The pressurized device can contain a low-voltage irreversible electroporation and or electrolysis unit configured for use to kill micro-organisms and/or parasites or to control micro-organism growth. A power source (DC or AC) is provided either by direct contact use or wireless (e.g. Near Field Communication) or combinations thereof. The above food product components can produced or not by using low-voltage irreversible electroporation and or electrolysis to kill micro-organisms and/or parasites or to control micro-organism growth in those components.

Example 4

Another embodiment of the present disclosure is configured to provide a method and process for making non-emulsified beverages using low-voltage irreversible electroporation and or electrolysis. The process is configured for making a beverage without the use of chemical preservatives or thermal treatments or addition of acid to get a high acid beverage as a preservation technique. The process can include step (1) of combining water, and/or natural or artificial flavors, and/or natural or artificial aromas, and/or natural or artificial sweeteners, and/or natural or artificial essential oils, and/or fortifying components; step (2) of homogenization to make a stable beverage solution; step (3) of in-line low-voltage irreversible electroporation and or electrolysis in steps (1) for each liquid and/or before mixtures combined and/or after step (2) and/or after step (3) and/or after a filling step.
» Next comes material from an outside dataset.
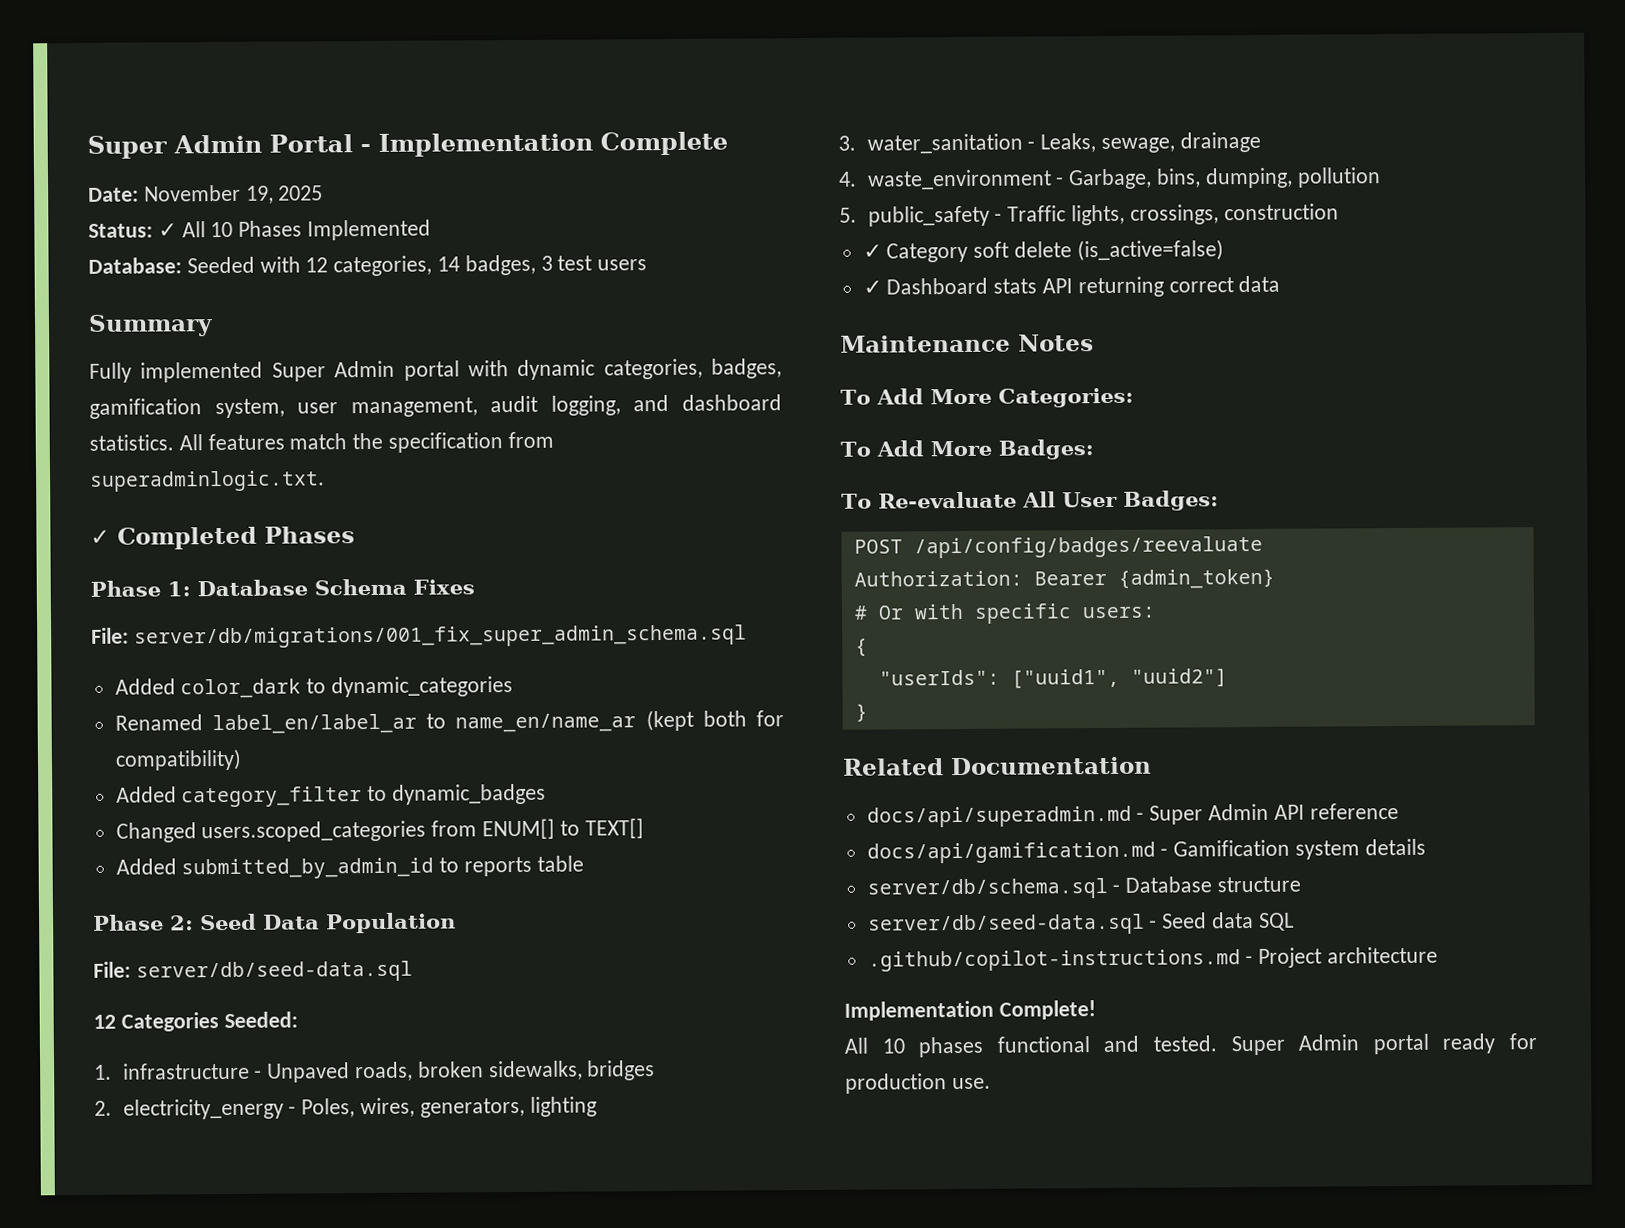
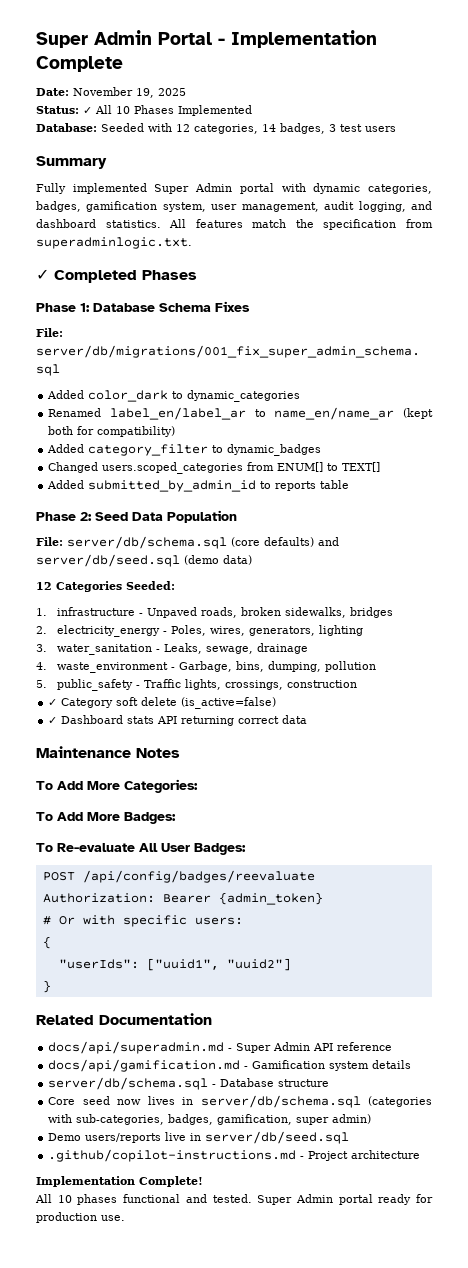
- File: server/db/seed-data.sql
+ File: server/db/schema.sql (core defaults) and server/db/seed.sql (demo data)
- server/db/seed-data.sql - Seed data SQL
+ Core seed now lives in server/db/schema.sql (categories with sub-categories, badges, gamification, super admin)
+ Demo users/reports live in server/db/seed.sql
In this embodiment, the emulsifier can include the process for making a non-emulsified beverage without the use of chemical preservatives or thermal sterilization treatments or addition of acid to get a high acid beverage as preservation technique. The steps may include step (1) of combining water, natural or artificial flavors, natural or artificial aromas, natural or artificial sweeteners, natural or artificial essential oils; step (2) of homogenization to make a stable beverage solution; and step (3) of in-line low-voltage irreversible electroporation and or electrolysis in steps (1) for each liquid and/or before mixtures combined and/or after step (2) and/or after step (3) and/or after filling step.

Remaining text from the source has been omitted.